• [WHAT THE EXERCISE ASKS]
Across the entries below, tally every line that holds the string "Functions" and reply with the number only.

● ● ●

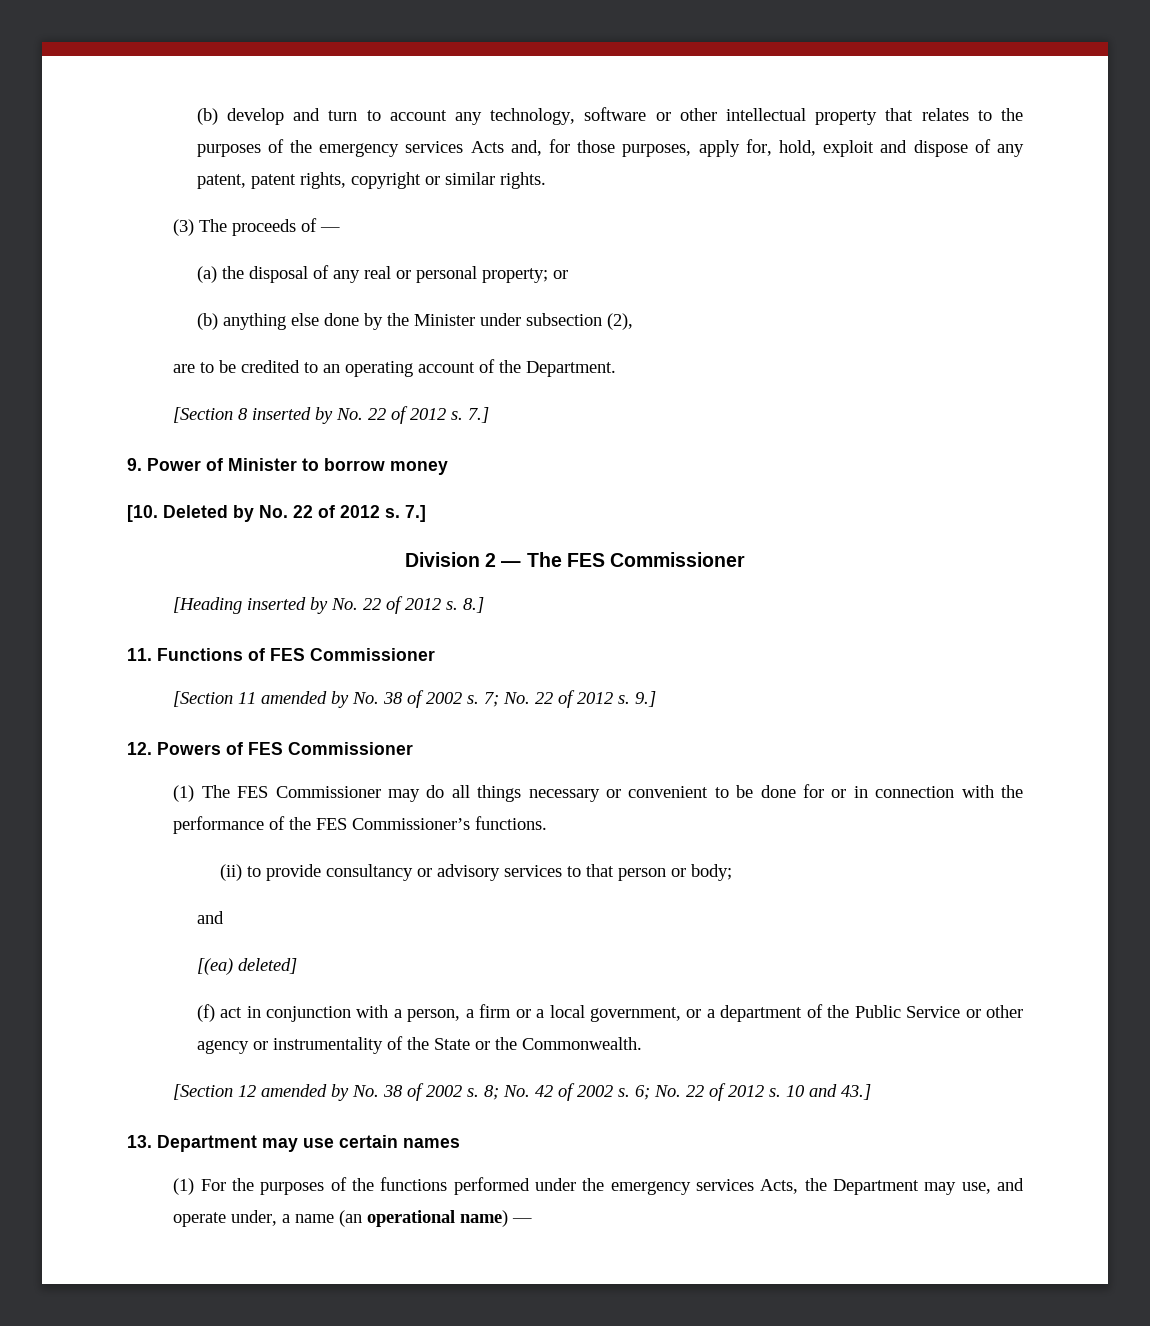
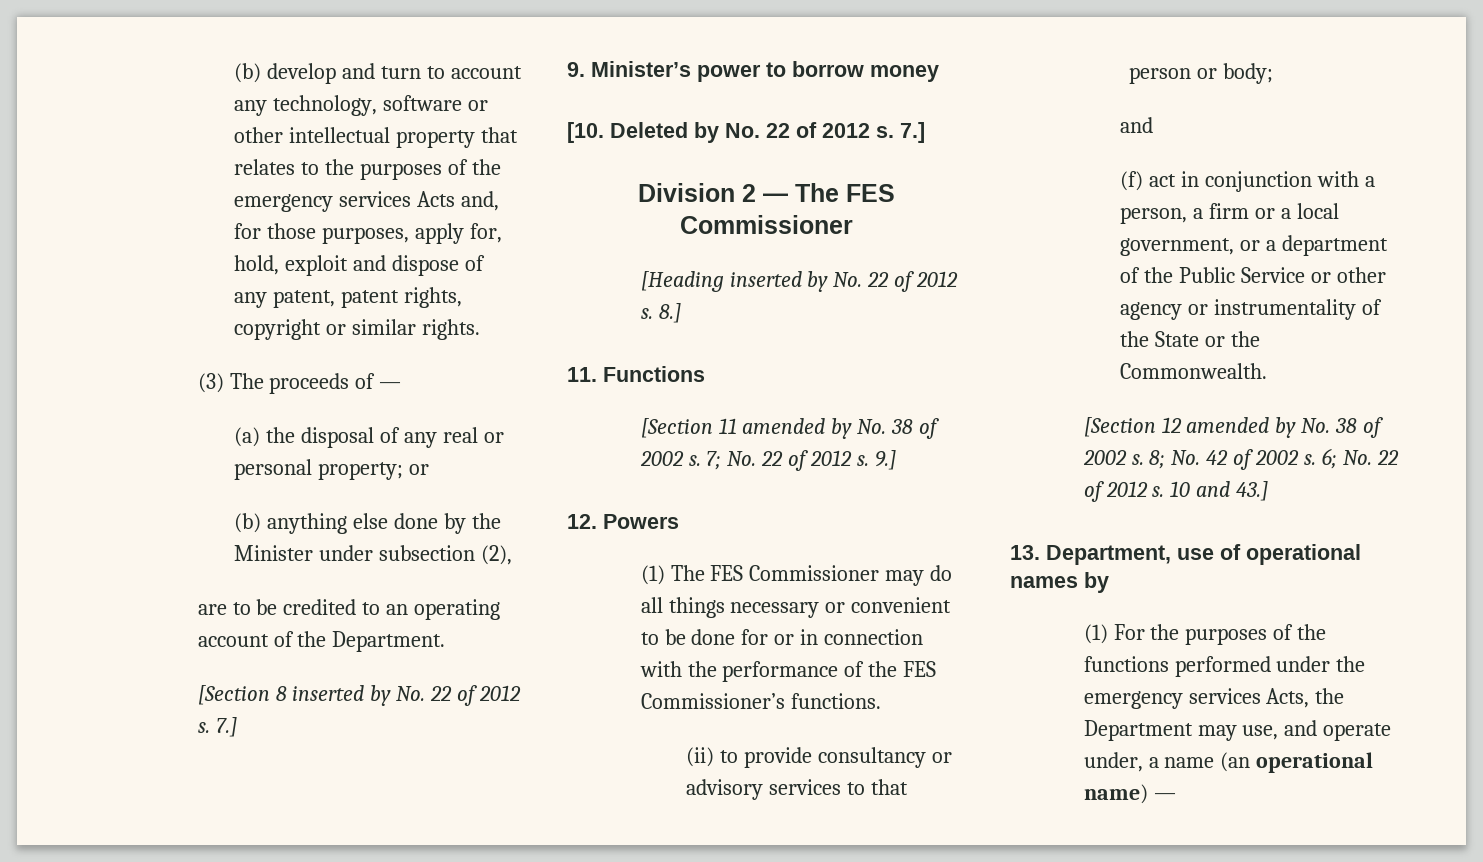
- 9. Power of Minister to borrow money
+ 9. Minister’s power to borrow money
- 11. Functions of FES Commissioner
+ 11. Functions
- 12. Powers of FES Commissioner
+ 12. Powers
- [(ea) deleted]
- 13. Department may use certain names
+ 13. Department, use of operational names by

● ● ●

• [REPLY TO THE TASK]
2